Starting matplotlib

2 minute read

What I do now

I waste a lot of time rewriting boilerplate in matplotlib. I don’t think that’s a particularly bad thing as it helps me remember all the basics pretty well. I’m also pretty fast now so, and there’s basically no thinking involved.

Actually maybe it’s not so true that it helps me - there a few things I always look up. First it’s removing the legend. Sometimes I need to iterate through subplots and dropped all the legends but on. Sometimes I need to clear a subplots so as there’s a spare square in a grid and I want to put the legend somewhere. And sometimes I want to get real fancy with colours.

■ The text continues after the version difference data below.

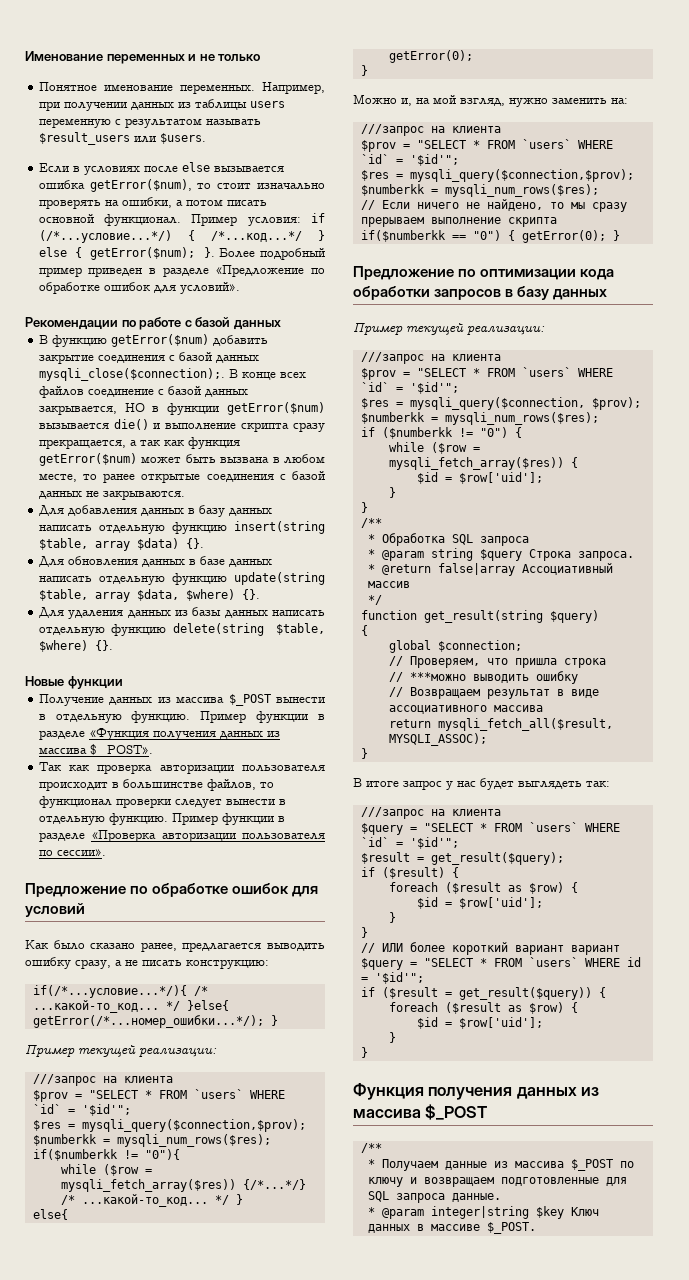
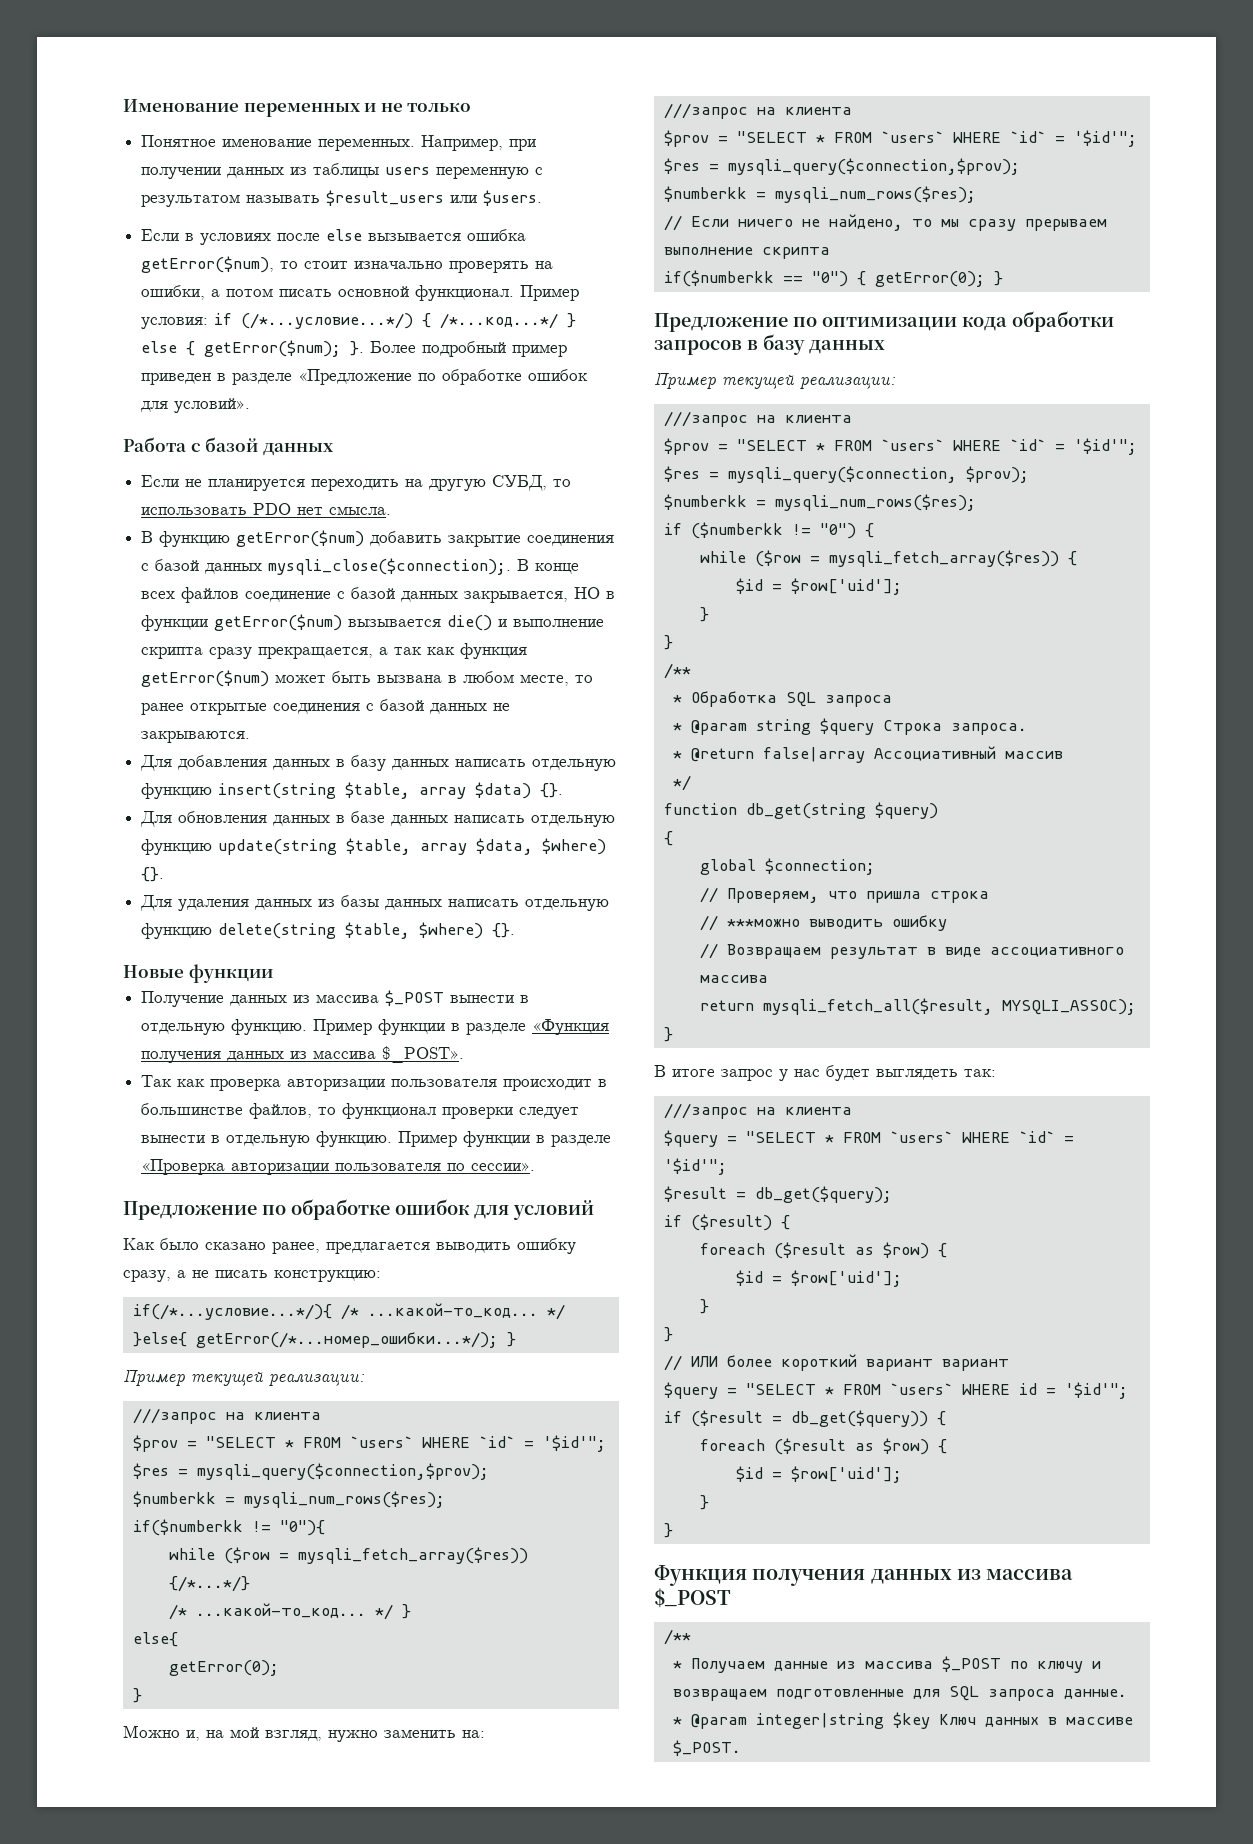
- Рекомендации по работе с базой данных
+ Работа с базой данных
+ Если не планируется переходить на другую СУБД, то использовать PDO нет смысла.
- function get_result(string $query)
+ function db_get(string $query)
- $result = get_result($query);
+ $result = db_get($query);
- if ($result = get_result($query)) {
+ if ($result = db_get($query)) {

I think I always look these things up - though I can blunder through colours and I’m getting better at remembering removing the legend. Is it ax.get_legend().remove()? It is!!! It is!!! I looked it up and it is!

What I should do

Okay well done me, but my point is that there’s still stuff I faff around over and so here I’m going to dump a decent matplotlib boilerplate that covers some of my most common things so I have a single place they all live. I don’t really think it’s worth make repo for as it’s just not that much, but it would be nice to also have something to point to when people send me mpl questions too!

I should note finally that I’m pulling some bits of this out of quite old code, so while most of it’s just me or from the docs, it’s quite possible that at some point specific bits have come from other sites or stackoverflow and I’ve lost the reference over time.

I’m going to assume that some sort of catplot, so categorical on one axis and continuous on the other. I’m also going to stick with plotting something like AUC for different classifiers, because that’s my most common use case.

First, the common imports I need to write:

import matplotlib.pyplot as plt
import matplotlib.ticker as ticker
import matplotlib as mpl
import matplotlib.ticker as plticker
from matplotlib.patches import Rectangle
from matplotlib.collections import PatchCollection
import seaborn as sns

I know there’s some redundancy there, but it’s what I do use, not necessarily what I should use. Next up is the vanilla catplot:

fig, ax = plt.subplots(figsize=(14, 7))
labs = data.groupby('Predictors').median()['AUC']
ylims = data.groupby('Predictors').max()['AUC']
    
pal = [sns.color_palette()[i] for i in (0, 4, 9)]  # choose specific colours from palette
sns.boxenplot(x='Predictors', y='AUC', showfliers=False, palette=pal, dodge=False,
              hue='Data Type', data=df)
    
# annotate mean scores 
_ = [ax.text(x=i, y=l+0.02, s='{:.2f}'.format(a), ha='center', fontsize=12) for i, (a, l) in enumerate(zip(labs, ylims))]
    
# stick the legend outside the plot
ax.legend(bbox_to_anchor=(1, 1), frameon=False, title='Data Type', fontsize=14, title_fontsize=16)
    
plt.xticks(rotation=45)
ax.set_xlabel('Predictors', fontsize=18)
ax.set_ylabel('AUC', fontsize=18)
    
# here because I ALWAYS forgot how to rotate tick labels without calling
# ax.set_yticklabels()
plt.xticks(fontsize=12, rotation=15) 
plt.yticks(fontsize=12, rotation=0)
ax.axhline(y=0.5, linestyle='--', color='grey', alpha=0.6)
sns.despine()

It doesn’t get much more simple than that, but look at all that boilerplate just to get it to look reasonable! I love mpl’s flexibility but it is a bit much. Lots would say swap to seaborn, and it helps, but I always need to drop down to mpl for a publication-quality plot. Always.

I’ll write some more posts in the coming weeks with more code for common plots that’s ready to go (for your benefit, but mainly for future me!)